D’autres vont même plus loin en accusant directement la Ligue de défense Juive (LDJ) et le Bétar, des groupuscules sionistes, d’être derrière la mort de Saïd. Connus pour leur violence à l’encontre des militants pro-palestiniens, mais aussi des Arabes et des musulmans, ils n’ont jusque-là jamais été inquiétés par les autorités. Cependant, ces informations sont à prendre avec des pincettes, car rien n’est prouvé, bien que l’un des agresseurs détienne la nationalité israélienne.

« Quand un Maghrébin fait une bêtise, tous les ministres et les médias sont là pour invectiver la communauté arabe et musulmane. Lorsqu’une personne fait une bêtise, qu’il soit arabe, noir ou juif, il ne faut pas faire porter le chapeau à tous leurs semblables. Si on continue à faire cela pour les Arabes et les Noirs, pourquoi ne pas le faire aux juifs ? Ce n’est pas cela que nous voulons ! Nous ne voulons pas faire ce que nous subissons depuis des mois et des années maintenant », déclare le responsable de l’UAM 93, qui appelle à une marche solennelle samedi 10 avril, à Paris, en hommage à Saïd.

Pour le moment, seul le Collectif contre l'islamophobie en France (CCIF), le MRAP et SOS Racisme ont présenté leurs condoléances à leurs familles ainsi que le Grand Rabbin de France.
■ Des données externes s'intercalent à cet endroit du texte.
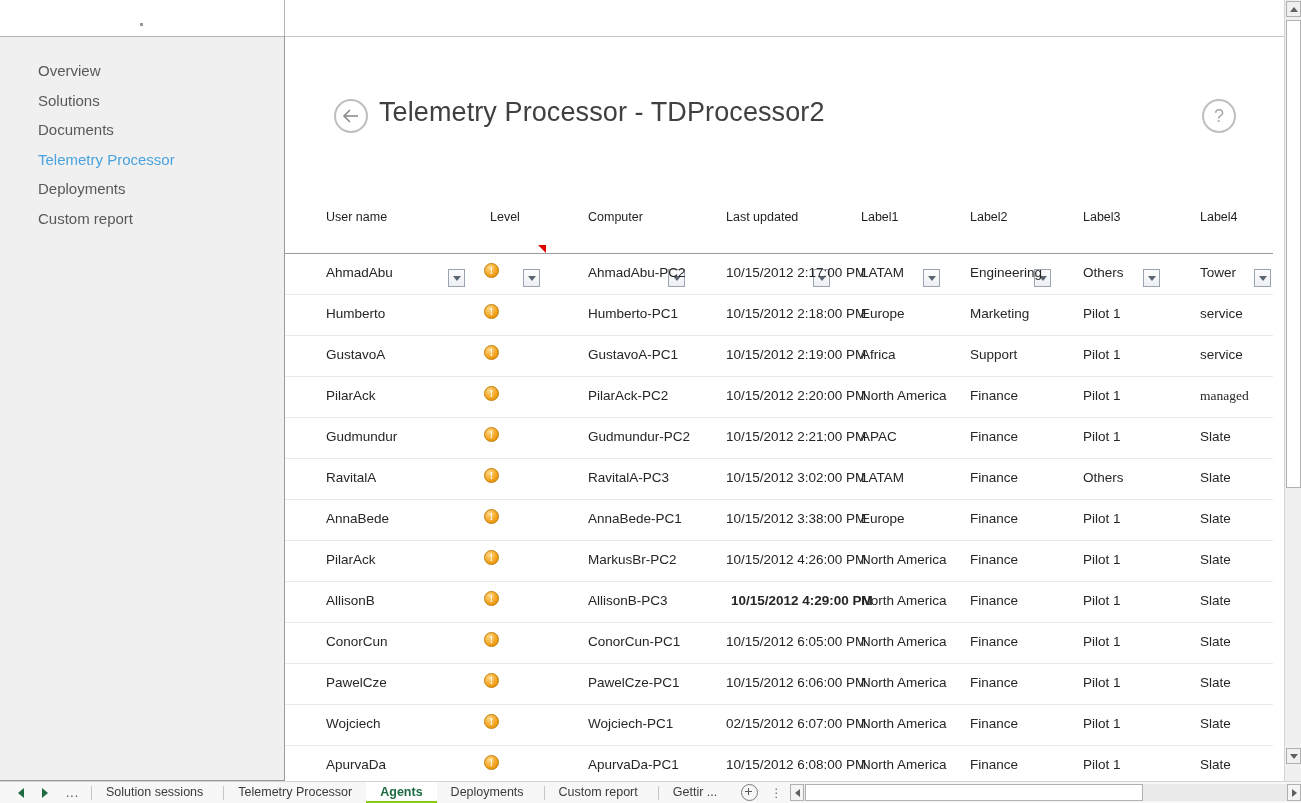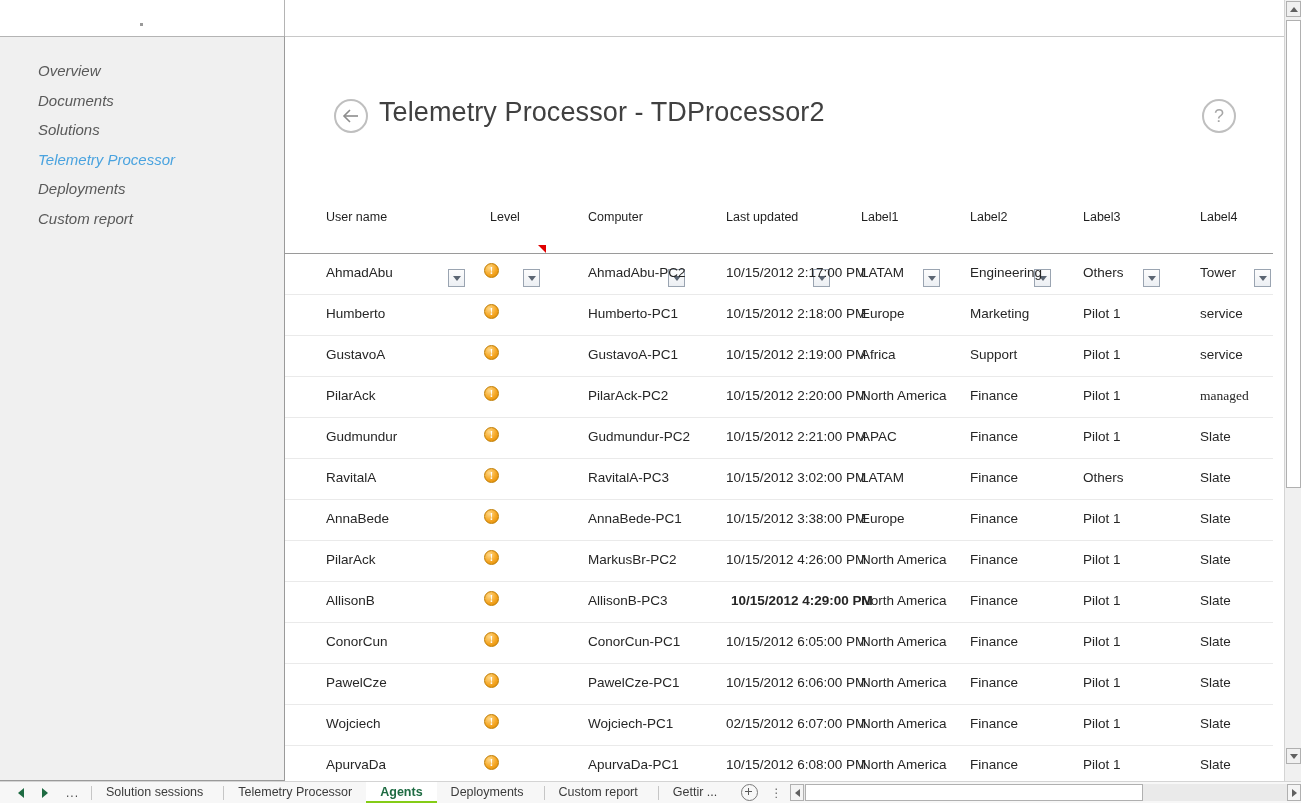--- a/index.html
+++ b/index.html
@@ -76,7 +76,6 @@
     border-right: 1px solid #9a9a9a;
     border-bottom: 1px solid #9a9a9a;
     box-sizing: border-box;
-    font-style: italic;
   }
   .nav-list {
     position: absolute;

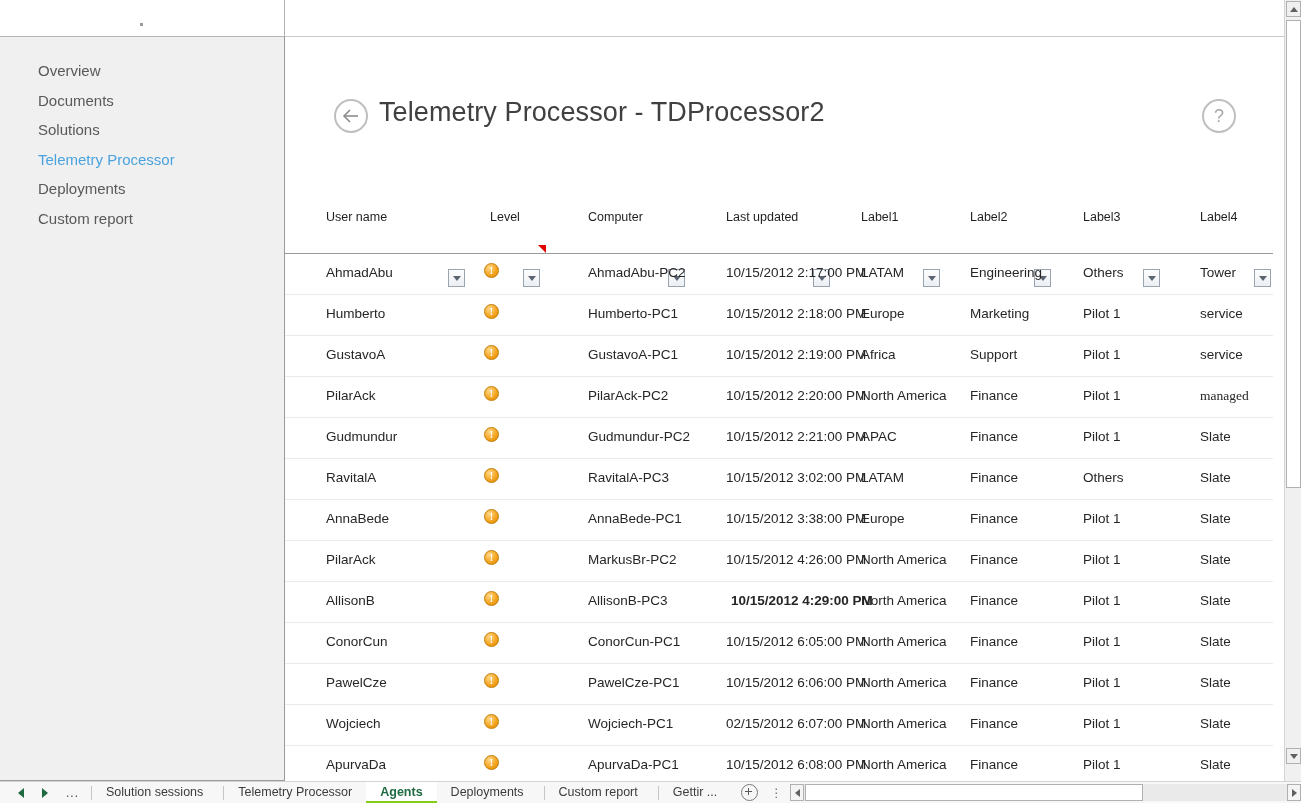--- a/index.html
+++ b/index.html
@@ -448,8 +448,8 @@
   <div class="nav-panel">
     <div class="nav-list">
       <div class="nav-item">Overview</div>
+      <div class="nav-item">Solutions</div>
       <div class="nav-item">Documents</div>
-      <div class="nav-item">Solutions</div>
       <div class="nav-item active">Telemetry Processor</div>
       <div class="nav-item">Deployments</div>
       <div class="nav-item">Custom report</div>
« Lorsque j'ai su que c'était des juifs, ils m'ont fait honte. (…) Ce sont des salauds qui ont fait ça, ce sont des bandits. Ce sont des gens qui méritent d'être punis très sévèrement, on fera tout pour qu’ils le soient parce qu’ils déshonorent notre communauté », a déclaré Sammy Ghozlan, président du Conseil des communautés juives de Seine-Saint-Denis (CCJ93), à l'issue de la marche organisée par l'UAM 93 vendredi 2 avril.

Plus de sécurité en attendant

L’affaire de Saïd a relancé la question de la sécurité autour du magasin, victime en janvier dernier d’un braquage. Seuls deux agents de sécurité et un maître-chien veillent physiquement sur un espace de près de 2 000 m². La direction avait, à cette époque, décidé de renforcer le dispositif de sécurité. « Saïd est mort dans l’exercice de ses fonctions. Sa mort va accélérer les choses. Davantage de caméras de surveillance seront placées et des grillages seront installés autour du magasin. S’il y en avait, Saïd n’aurait jamais pu aller loin », déclare, dépité, Kamel.

Kamel nous confie que des employés de Batkor sont aujourd’hui sur le point de demander leur mutation. « Contrairement à ce que l’on dit ailleurs, les collègues ont aidé Saïd mais tout s’est passé trop vite... en cinq minutes et non en deux heures. Pour nous, Saïd était un membre de la famille. On restait avec lui toute la journée de 7 heures à 19 heures. Psychiquement, c’est dur », ajoute-t-il.

Une nouvelle marche est prévue d’ores et déjà pour samedi 10 avril, à partir de 15 heures, de la place de la République à Bastille. Pour éviter que Saïd, qui sera prochainement rapatrié au Maroc, ne tombe dans l’oubli collectif…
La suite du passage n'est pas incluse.